• What needs to be done
In the records below, some lines hold the word "margin". Copy each of those lines.

Source data:
=== Section Start ===

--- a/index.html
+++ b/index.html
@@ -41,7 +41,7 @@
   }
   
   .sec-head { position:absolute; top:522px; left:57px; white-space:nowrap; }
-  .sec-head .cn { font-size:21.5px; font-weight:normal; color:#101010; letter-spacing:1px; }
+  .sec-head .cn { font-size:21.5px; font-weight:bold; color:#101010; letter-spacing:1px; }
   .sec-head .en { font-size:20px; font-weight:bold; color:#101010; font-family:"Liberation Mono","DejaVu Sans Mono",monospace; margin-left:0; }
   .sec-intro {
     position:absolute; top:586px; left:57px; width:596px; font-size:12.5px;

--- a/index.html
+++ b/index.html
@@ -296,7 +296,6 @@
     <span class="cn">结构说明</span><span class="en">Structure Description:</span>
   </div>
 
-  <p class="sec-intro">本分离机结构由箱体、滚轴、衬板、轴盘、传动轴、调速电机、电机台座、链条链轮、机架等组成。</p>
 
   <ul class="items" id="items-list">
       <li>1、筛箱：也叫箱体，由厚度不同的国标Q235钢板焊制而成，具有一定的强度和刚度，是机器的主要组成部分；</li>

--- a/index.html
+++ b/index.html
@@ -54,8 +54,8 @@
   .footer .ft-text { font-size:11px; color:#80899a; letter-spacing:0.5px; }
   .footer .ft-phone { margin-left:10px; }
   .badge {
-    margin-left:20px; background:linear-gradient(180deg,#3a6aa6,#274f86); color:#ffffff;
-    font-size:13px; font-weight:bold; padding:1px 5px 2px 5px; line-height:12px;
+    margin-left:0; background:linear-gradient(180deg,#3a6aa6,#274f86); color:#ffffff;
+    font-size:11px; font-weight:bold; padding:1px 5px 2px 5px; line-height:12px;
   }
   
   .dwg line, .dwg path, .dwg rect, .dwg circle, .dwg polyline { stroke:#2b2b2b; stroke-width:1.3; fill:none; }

=== Section End ===
=== Section Start ===

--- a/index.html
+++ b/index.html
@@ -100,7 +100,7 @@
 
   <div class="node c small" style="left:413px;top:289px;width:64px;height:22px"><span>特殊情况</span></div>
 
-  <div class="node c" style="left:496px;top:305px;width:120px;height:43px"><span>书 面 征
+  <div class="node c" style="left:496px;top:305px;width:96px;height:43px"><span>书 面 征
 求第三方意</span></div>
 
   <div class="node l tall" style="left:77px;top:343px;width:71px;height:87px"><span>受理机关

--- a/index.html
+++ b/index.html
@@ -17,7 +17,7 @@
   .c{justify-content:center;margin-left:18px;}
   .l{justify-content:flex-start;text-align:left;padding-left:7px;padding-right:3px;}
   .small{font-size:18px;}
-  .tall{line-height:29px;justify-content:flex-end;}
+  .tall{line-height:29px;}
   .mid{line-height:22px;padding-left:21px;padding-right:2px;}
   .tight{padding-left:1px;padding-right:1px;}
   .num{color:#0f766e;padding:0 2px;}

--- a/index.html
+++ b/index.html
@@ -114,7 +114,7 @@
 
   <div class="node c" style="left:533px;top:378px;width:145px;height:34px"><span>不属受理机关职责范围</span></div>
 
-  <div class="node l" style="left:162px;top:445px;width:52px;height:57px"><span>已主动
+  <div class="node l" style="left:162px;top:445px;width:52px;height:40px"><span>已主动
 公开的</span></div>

=== Section End ===

• Written solution
   .sec-head .en { font-size:20px; font-weight:bold; color:#101010; font-family:"Liberation Mono","DejaVu Sans Mono",monospace; margin-left:0; }
   .footer .ft-phone { margin-left:10px; }
-    margin-left:20px; background:linear-gradient(180deg,#3a6aa6,#274f86); color:#ffffff;
+    margin-left:0; background:linear-gradient(180deg,#3a6aa6,#274f86); color:#ffffff;
   .c{justify-content:center;margin-left:18px;}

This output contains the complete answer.